Subject Re: [Firebird-Architect] Re: [firebird-support] Writing UTF16 to the database
Author Dimitry Sibiryakov
On 28 Feb 2005 at 10:41, Olivier Mascia wrote:

>> If anyone can name a language that (s)he would like to store in FB
>> but it is not presented in UCS-2, we can consider using UCS-4.
>
>That would be a dumb choice (to opt for UCS-4). 32 bits per character
>is too much than needed. Unicode needs more than 16 bits, but less
>than 24 bits.

So, you call Linux designers "dumb"? ;-)

>16 bits per character is not enough unless you actually implement
>UTF-16 correctly, which *is* a variable length encoding. UTF-16 can
>use more than one 16 bit word to represent a single character. This
>offset the advantage of using a pure 16 bits encoding. What's more,
>UTF-8 has other big advantages over all other solutions.

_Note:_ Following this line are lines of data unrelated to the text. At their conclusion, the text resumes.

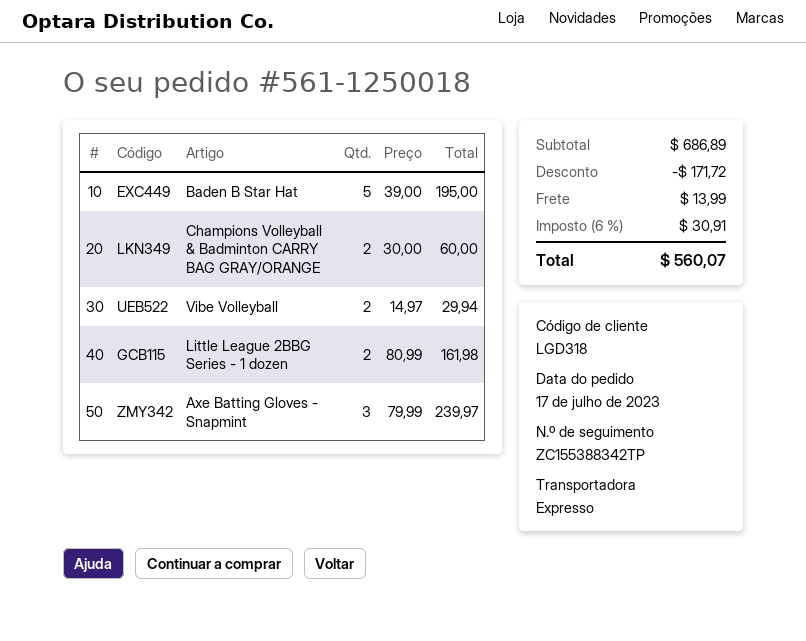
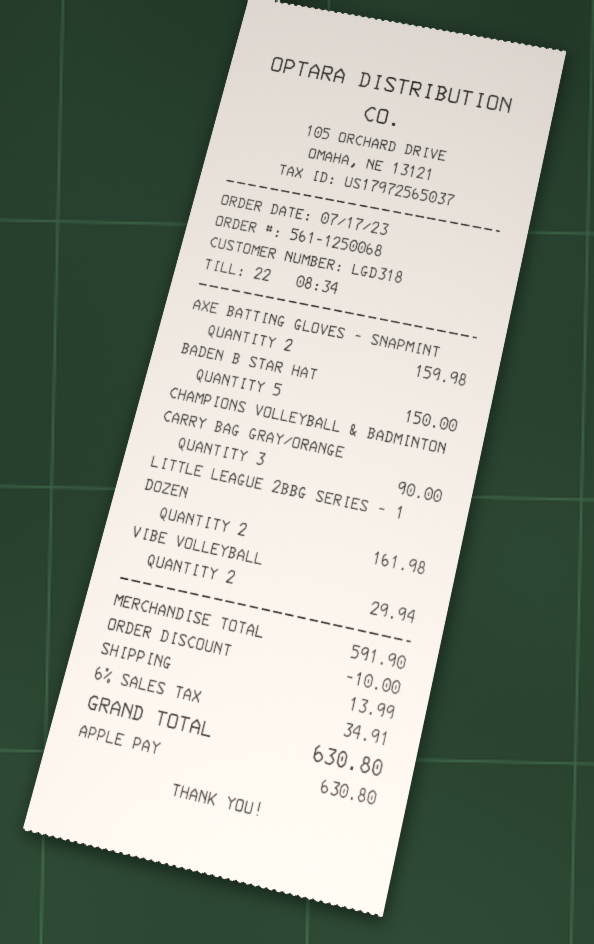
order number: 561-1250018 -> 561-1250068
Baden B Star Hat: 5 for 195.00 -> 5 for 150.00
Champions Volleyball & Badminton CARRY BAG GRAY/ORANGE: 2 for 60.00 -> 3 for 90.00
Axe Batting Gloves - Snapmint: 3 for 239.97 -> 2 for 159.98
subtotal: 686.89 -> 591.90
discount: 171.72 -> 10.00
tax: 6% = 30.91 -> 6% = 34.91
total: 560.07 -> 630.80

That's right, UTF-8 has it's advantages. And it can be considered
as an encoding for network transfer. But using constant-length
encodings for storage and processing is more convenient, IMHO.
Address arifmetic is faster than scan, isn't it?

>(covers the whole unicode standard), and is the closest to the concept
>of a stream of bytes terminated by a zero (C-string). The fact that a
>pure ASCII (7 bits) string in UTF-8 is exactly the same binary as
>those same bytes in ASCII is also a nice facility.

But as you mentioned in another letter, ASCII is used by less than
50% on people on Earth.
--
SY, Dimitry Sibiryakov.